The easiest way to do this for simple spans is to determine an influence
line for deflections.  Once this is established just place your wheel loads
on the influence line where the sum of the influence line ordinates would
be maximum.  Continuous spans are another story.  I use SAP2000 for
determining live load effects on continuous spans.

Chris Serroels

> -----Original Message-----
> From:	Bdpooley [SMTP:Bdpooley(--nospam--at)aol.com]

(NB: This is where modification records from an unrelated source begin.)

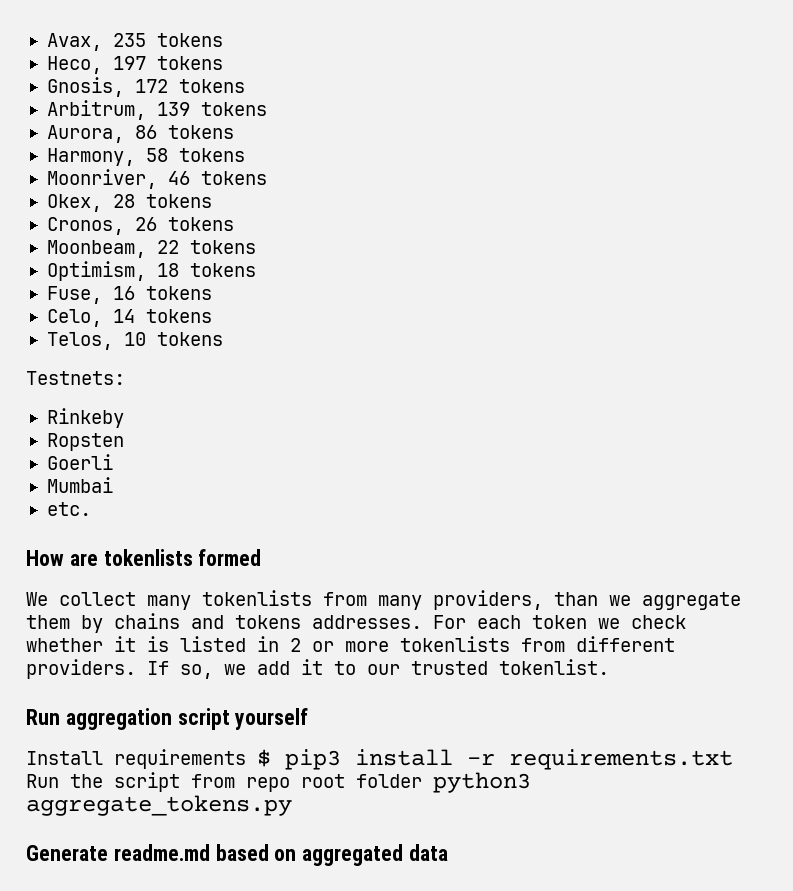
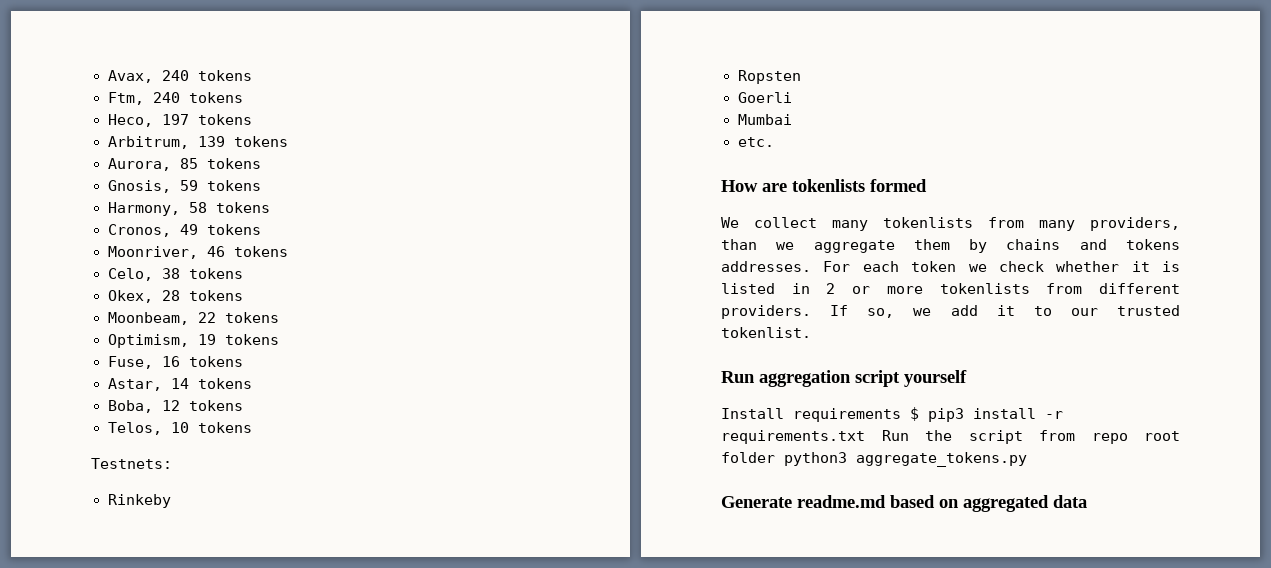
[112,33,146,47] 235 -> [161,70,252,81] [107,92,180,105] 240 tokens // Ftm, 240
[46,77,245,97] // Gnosis, 172 tokens -> (252, 119) none
[134,125,157,139] 86 -> [179,158,261,169] [107,180,198,193] 85 tokens // Gnosis, 59
(245, 155) none -> [107,224,261,237] // Cronos, 49 tokens
(267, 178) none -> [107,268,243,281] // Celo, 38 tokens
[46,217,234,235] // Cronos, 26 tokens -> (243, 295) none
[156,263,179,277] 18 -> [197,334,216,345] 19
[46,309,102,327] Celo, -> [107,378,162,391] Astar,
(212, 316) none -> [107,400,243,413] // Boba, 12 tokens

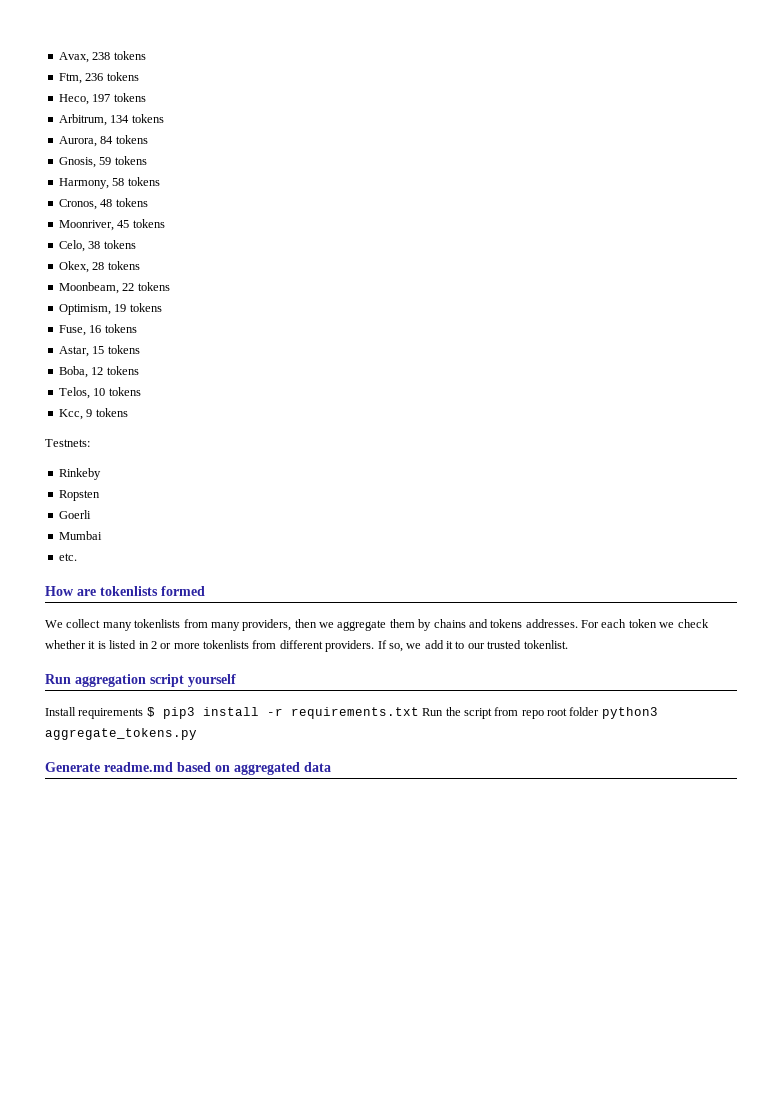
[161,70,189,81] 240 -> [92,52,111,60] 238
[152,92,180,103] 240 -> [85,73,104,81] 236
[197,136,225,147] 139 -> [110,115,130,123] 134
[179,158,198,169] 85 -> [100,136,114,144] 84
[179,224,198,235] 49 -> [100,199,113,207] 48
[206,246,225,257] 46 -> [117,220,130,228] 45
[170,378,189,389] 14 -> [92,346,105,354] 15
(252, 427) none -> [58,408,128,420] // Kcc, 9 tokens
[721,239,757,250] than -> [294,619,317,628] then

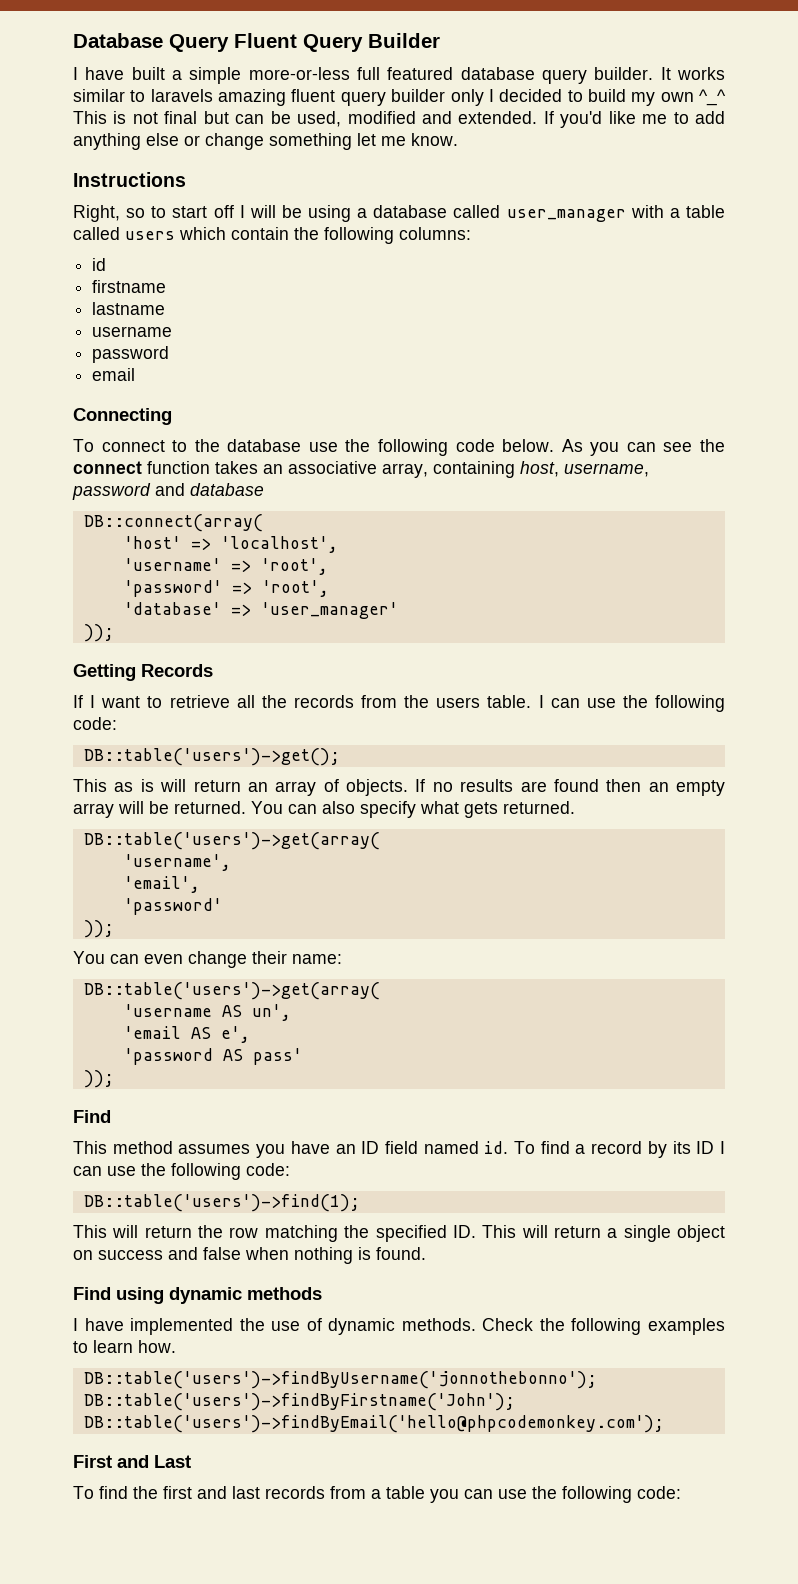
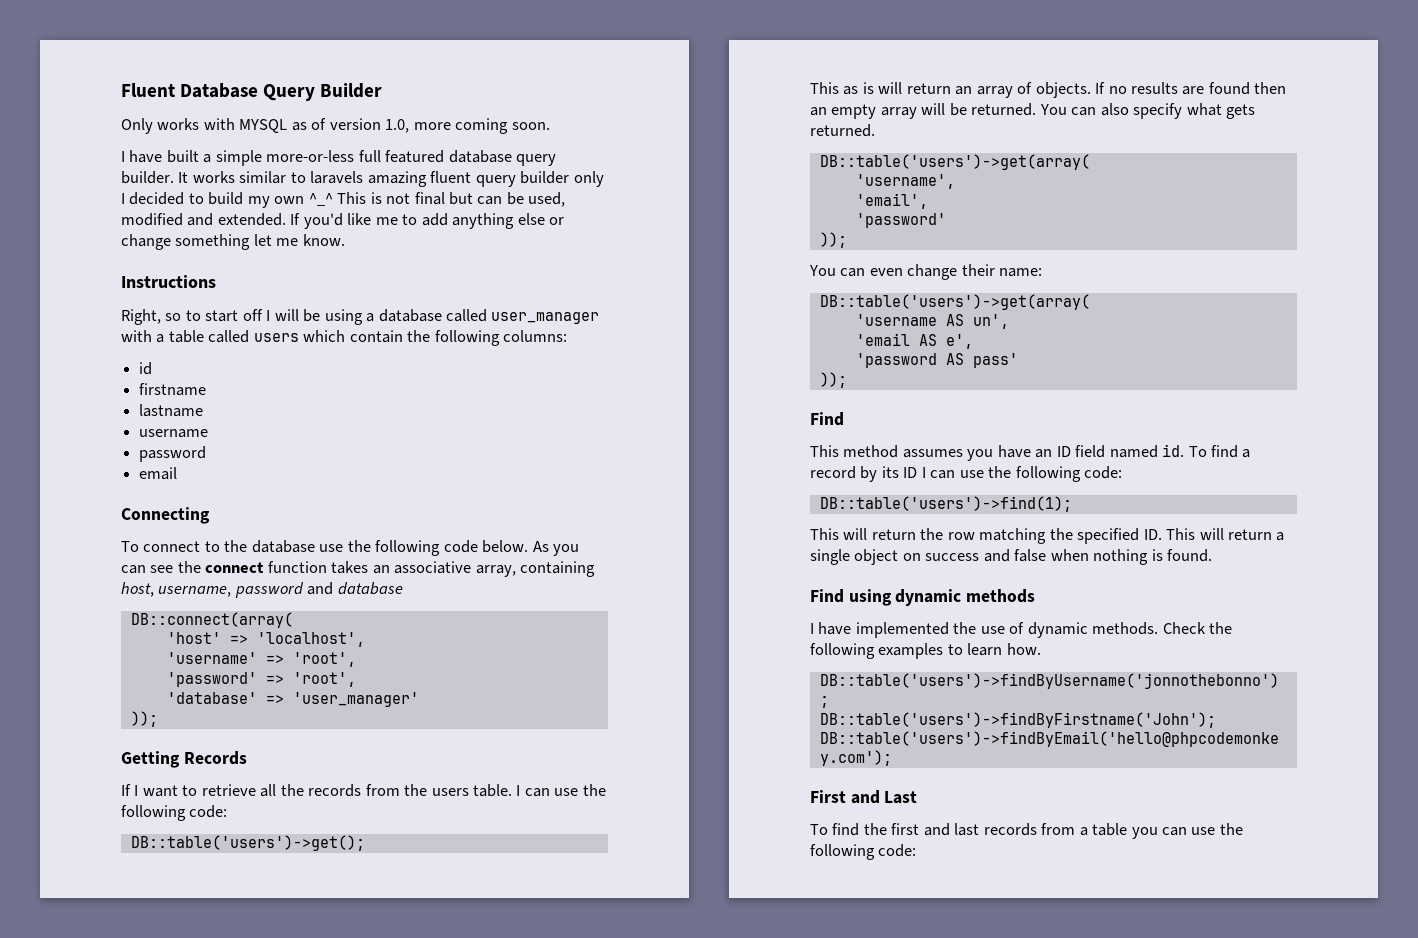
(73, 40) none -> [121,83,175,97] Fluent
[234,33,363,52] Fluent Query -> (316, 92) none
(440, 40) none -> [121,118,550,134] // Only works with MYSQL as of version 1.0, more coming soon.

> Sent:	Friday, April 10, 1998 9:30 AM
> To:	seaoc(--nospam--at)seaoc.org
> Subject:	Deflection calculation for Wheel Loads on Timber Bridges
>
> Problem: Calculate the live load deflection for a timber bridge deck for
> simple and continuous spans ranging from 8 feet to 34 feet for HS-15,
> HS-20
> and HS-25 loading. The specific timber bridge deck to be used is the
> longitudinal glulam deck system as described by wood industry brochures.
>
> For simple spans up to 28 feet, positioning a single wheel (point) load at
> the
> midspan gives the maximum moment and others have told me that this is also
> gives the maximum live load deflection. For longer spans, the deflection
> would
> be based on 2 wheel loads as AASHTO specifications require.
>
> I have looked for software on the web, but have not found a reasonably
> priced
> package that will perform the math. One engineer has suggested that a
> software
> program named "PC Bridge" can do the work. Is anyone familar with this
> program?
> If so, do you know who to contact about it?